Budget 2025: Indirect Tax and Customs Duty Reforms
Moneylife Digital Team 01 February 2025
The Union Budget 2025-26, presented by finance minister Nirmala Sitharaman introduces significant changes to the customs tariff structure and indirect taxation to support domestic manufacturing, boost exports and facilitate trade. The government aims to reduce the inverted duty structure, rationalise tax rates and enhance voluntary compliance.
 
Rationalisation of Customs Tariff Structure
As part of the ongoing customs rate restructuring, the government has removed seven more tariff rates, reducing the total number to eight, including the 'zero' rate. Additionally, the social welfare surcharge has been exempted on 82 tariff lines that are subject to cess.
 
 
 
Sector-Specific Reforms
 
Pharmaceuticals and Healthcare
To improve healthcare affordability, 36 new life-saving drugs have been added to the list of medicines exempted from basic customs duty (BCD). Additionally, six more medicines now qualify for a concessional 5% duty.
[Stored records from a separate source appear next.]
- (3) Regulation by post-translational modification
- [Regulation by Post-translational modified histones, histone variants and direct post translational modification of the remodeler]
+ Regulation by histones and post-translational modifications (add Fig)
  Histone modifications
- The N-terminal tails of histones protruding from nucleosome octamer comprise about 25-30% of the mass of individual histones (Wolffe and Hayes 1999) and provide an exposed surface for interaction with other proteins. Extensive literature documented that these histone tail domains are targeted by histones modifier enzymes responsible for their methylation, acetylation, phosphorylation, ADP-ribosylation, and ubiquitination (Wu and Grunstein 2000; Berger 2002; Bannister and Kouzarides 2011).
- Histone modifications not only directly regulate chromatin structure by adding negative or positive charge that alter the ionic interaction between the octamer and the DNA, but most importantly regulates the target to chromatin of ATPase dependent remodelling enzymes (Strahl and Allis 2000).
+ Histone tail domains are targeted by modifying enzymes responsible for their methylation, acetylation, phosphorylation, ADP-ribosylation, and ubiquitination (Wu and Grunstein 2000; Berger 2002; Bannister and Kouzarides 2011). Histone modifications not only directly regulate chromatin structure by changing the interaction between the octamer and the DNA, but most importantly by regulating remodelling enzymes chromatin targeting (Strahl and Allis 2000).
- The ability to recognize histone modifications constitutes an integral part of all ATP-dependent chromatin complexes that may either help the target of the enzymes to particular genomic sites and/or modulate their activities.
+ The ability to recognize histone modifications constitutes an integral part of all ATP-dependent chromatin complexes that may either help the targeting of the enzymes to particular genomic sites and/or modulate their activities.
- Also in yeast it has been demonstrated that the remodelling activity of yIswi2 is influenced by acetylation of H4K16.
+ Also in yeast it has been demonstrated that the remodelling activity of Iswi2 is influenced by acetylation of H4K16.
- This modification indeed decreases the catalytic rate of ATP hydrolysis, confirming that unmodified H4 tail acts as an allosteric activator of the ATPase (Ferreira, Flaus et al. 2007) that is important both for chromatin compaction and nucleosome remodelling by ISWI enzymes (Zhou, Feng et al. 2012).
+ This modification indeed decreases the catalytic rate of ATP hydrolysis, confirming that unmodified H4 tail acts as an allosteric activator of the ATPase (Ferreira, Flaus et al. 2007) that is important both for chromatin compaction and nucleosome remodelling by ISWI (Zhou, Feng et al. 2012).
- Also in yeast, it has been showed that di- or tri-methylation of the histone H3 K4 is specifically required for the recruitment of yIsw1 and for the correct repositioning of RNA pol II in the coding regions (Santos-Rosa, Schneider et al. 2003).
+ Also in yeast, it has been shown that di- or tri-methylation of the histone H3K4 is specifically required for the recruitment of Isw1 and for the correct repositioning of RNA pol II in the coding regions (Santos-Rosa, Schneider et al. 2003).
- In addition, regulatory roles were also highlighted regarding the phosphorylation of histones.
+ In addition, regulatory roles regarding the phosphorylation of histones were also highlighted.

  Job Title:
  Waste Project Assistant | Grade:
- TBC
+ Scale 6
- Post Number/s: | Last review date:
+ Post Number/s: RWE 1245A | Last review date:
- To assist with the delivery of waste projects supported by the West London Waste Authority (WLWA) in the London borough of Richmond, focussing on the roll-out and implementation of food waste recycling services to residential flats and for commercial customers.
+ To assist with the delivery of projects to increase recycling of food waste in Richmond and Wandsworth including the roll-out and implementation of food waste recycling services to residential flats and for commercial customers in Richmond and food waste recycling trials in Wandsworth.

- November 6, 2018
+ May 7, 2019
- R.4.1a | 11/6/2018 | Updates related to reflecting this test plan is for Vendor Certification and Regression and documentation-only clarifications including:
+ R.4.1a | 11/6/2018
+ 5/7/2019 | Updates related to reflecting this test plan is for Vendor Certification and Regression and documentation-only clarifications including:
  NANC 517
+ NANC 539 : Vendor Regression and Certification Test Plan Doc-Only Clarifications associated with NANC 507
Pharmaceutical companies under patient assistance programms will also benefit, as 37 new medicines and 13 patient assistance initiatives have been granted duty-free status.
 
Electric Vehicles (EVs) and Battery Industry -- Critical Minerals and Lithium-Ion Batteries
The Budget has extended duty exemptions to cobalt powder, lithium-ion battery waste, lead, zinc and 12 other critical minerals, from 5% to nil, ensuring an uninterrupted supply for Indian manufacturers. In the lithium-ion battery segment, 35 additional capital goods for EV battery production and 28 for mobile phone battery production have been granted duty exemptions.
 
Textile Industry
To enhance domestic textiles production, especially in technical textiles, two more types of shuttle-less looms have been fully exempted from duty. Additionally, the customs duty on knitted fabrics has been revised from the previous 10% or 20% structure to a new slab of 20% or Rs115 per kg, whichever is higher.
 
IT & Electronics Manufacturing
The government continues to support the 'Make in India' initiative by increasing duties on finished electronic products, while reducing them on essential components.
  • The BCD on interactive flat panel displays (IFPD) has increased from 10% to 20%.
  • The BCD on open cell and other components used in LCD/LED TVs has been lowered to 5%.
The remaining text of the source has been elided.